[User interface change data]
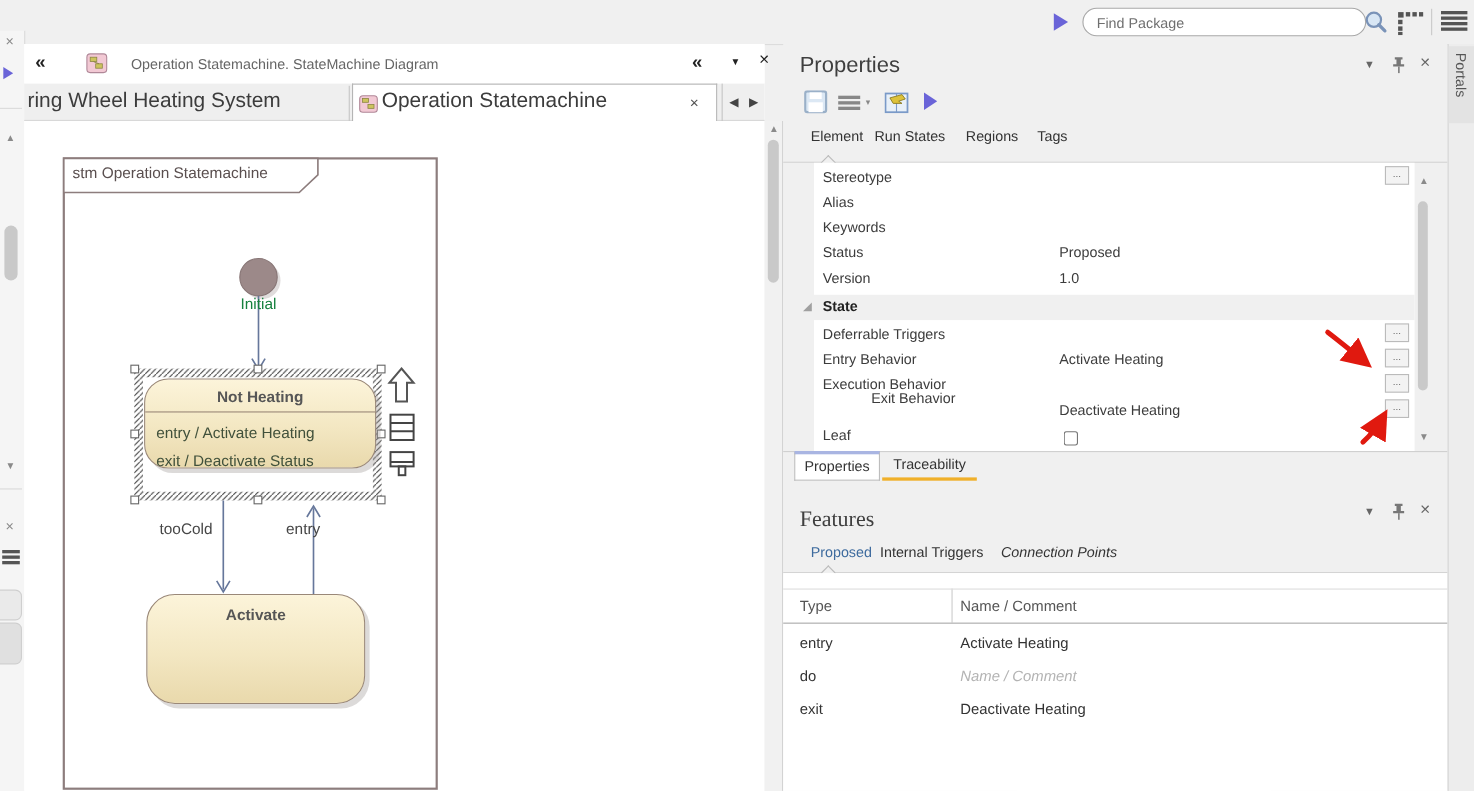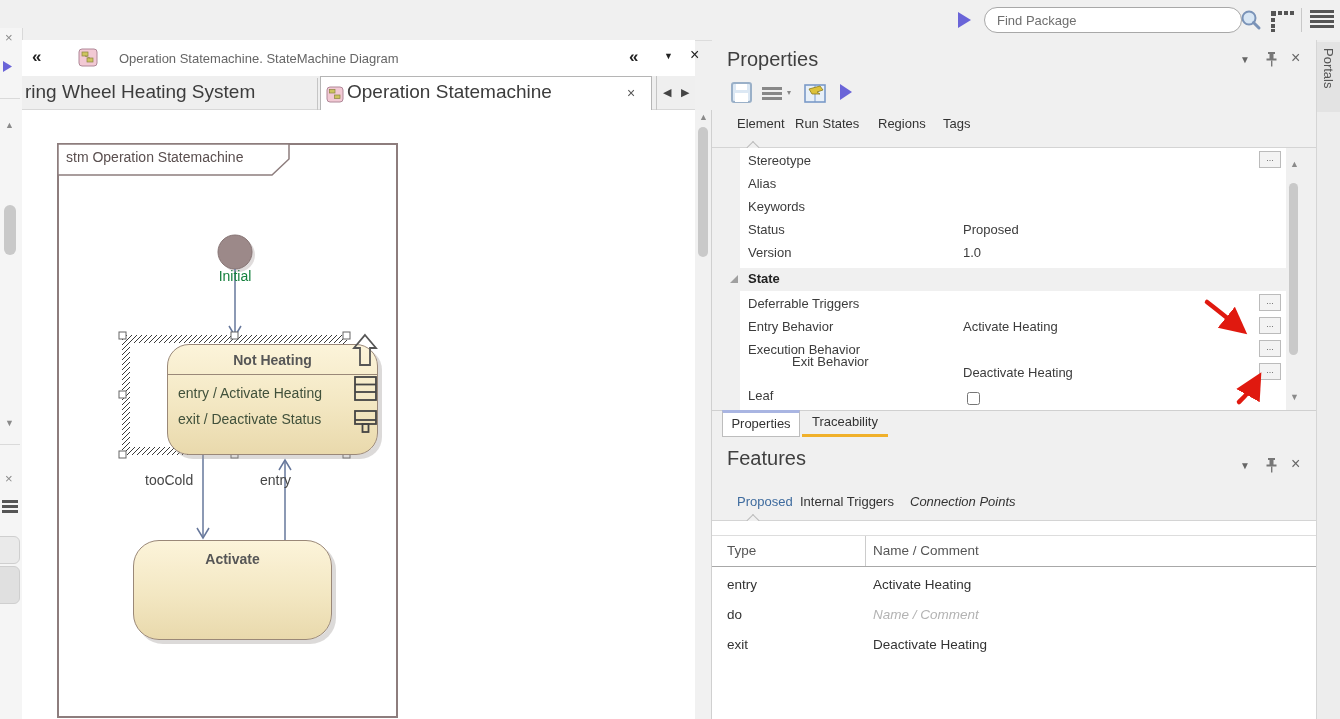--- a/index.html
+++ b/index.html
@@ -180,21 +180,21 @@
 
         <g stroke="#66779b" stroke-width="1.5" fill="none">
           <path d="M263,430 V352"></path>
             <path d="M257,360 L263,350 L269,360"></path>
         </g>
       </svg>
 
       <div class="abs" style="left:44px;top:39px;font-size:14px;color:#5a4f4f;">stm Operation Statemachine</div>
       <div class="dg-label" style="left:183px;top:158px;width:60px;text-align:center;color:#15803d;">Initial</div>
 
-      <div class="state" style="left:109px;top:234px;width:211px;height:111px;border-radius:22px;margin-left:36px;">
+      <div class="state" style="left:109px;top:234px;width:211px;height:82px;border-radius:22px;">
         <div class="state-title" style="padding-top:7px;">Not Heating</div>
         <div style="border-top:1.3px solid #9a8878;margin-top:6px;"></div>
         <div class="state-body">
           <div>entry / Activate Heating</div>
           <div>exit / Deactivate Status</div>
         </div>
       </div>
 
       <svg class="abs" style="left:330px;top:223px;" width="38" height="110">
         <g stroke="#555" stroke-width="1.8" fill="none">
@@ -314,21 +314,21 @@
         <marker id="redhead" markerWidth="7" markerHeight="7" refX="4.5" refY="3" orient="auto">
           <path d="M0,0 L6,3 L0,6 Z" fill="#e0190f"></path>
         </marker>
       </defs>
       <path d="M495,262 Q508,272 530,290" fill="none" stroke="#e0190f" stroke-width="4.5" stroke-linecap="round" marker-end="url(#redhead)"></path>
       <path d="M527,362 Q538,352 546,338" fill="none" stroke="#e0190f" stroke-width="4.5" stroke-linecap="round" marker-end="url(#redhead)"></path>
     </svg>
   </div>
 
   <div class="dockpanel" style="left:712px;top:447px;width:604px;height:272px;">
-    <div class="abs panel-title" style="left:15px;top:0;">Features</div>
+    <div class="abs panel-title" style="left:15px;top:14px;font-family:Liberation Serif, serif;">Features</div>
     <span class="winicon" style="left:528px;top:13px;font-size:10px;">▼</span>
     <svg class="abs" style="left:553px;top:10px;" width="13" height="16">
       <path d="M3,1 h7 v2 h-1.5 v4.5 h3 v2 h-10 v-2 h3 V3 H3 Z" fill="#777"></path>
         <rect x="6" y="9.5" width="1.4" height="6" fill="#777"></rect>
       </svg>
     <span class="winicon" style="left:579px;top:8px;font-size:16px;">×</span>
 
     <span class="abs ptab ftab-blue" style="left:25px;top:47px;">Proposed</span>
     <span class="abs ptab" style="left:88px;top:47px;">Internal Triggers</span>
     <span class="abs ptab" style="left:198px;top:47px;font-style:italic;">Connection Points</span>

TASK OBJECTIVE
In the entries above, find each line with the word "ptab" and show it.

SOLUTION
     <span class="abs ptab ftab-blue" style="left:25px;top:47px;">Proposed</span>
     <span class="abs ptab" style="left:88px;top:47px;">Internal Triggers</span>
     <span class="abs ptab" style="left:198px;top:47px;font-style:italic;">Connection Points</span>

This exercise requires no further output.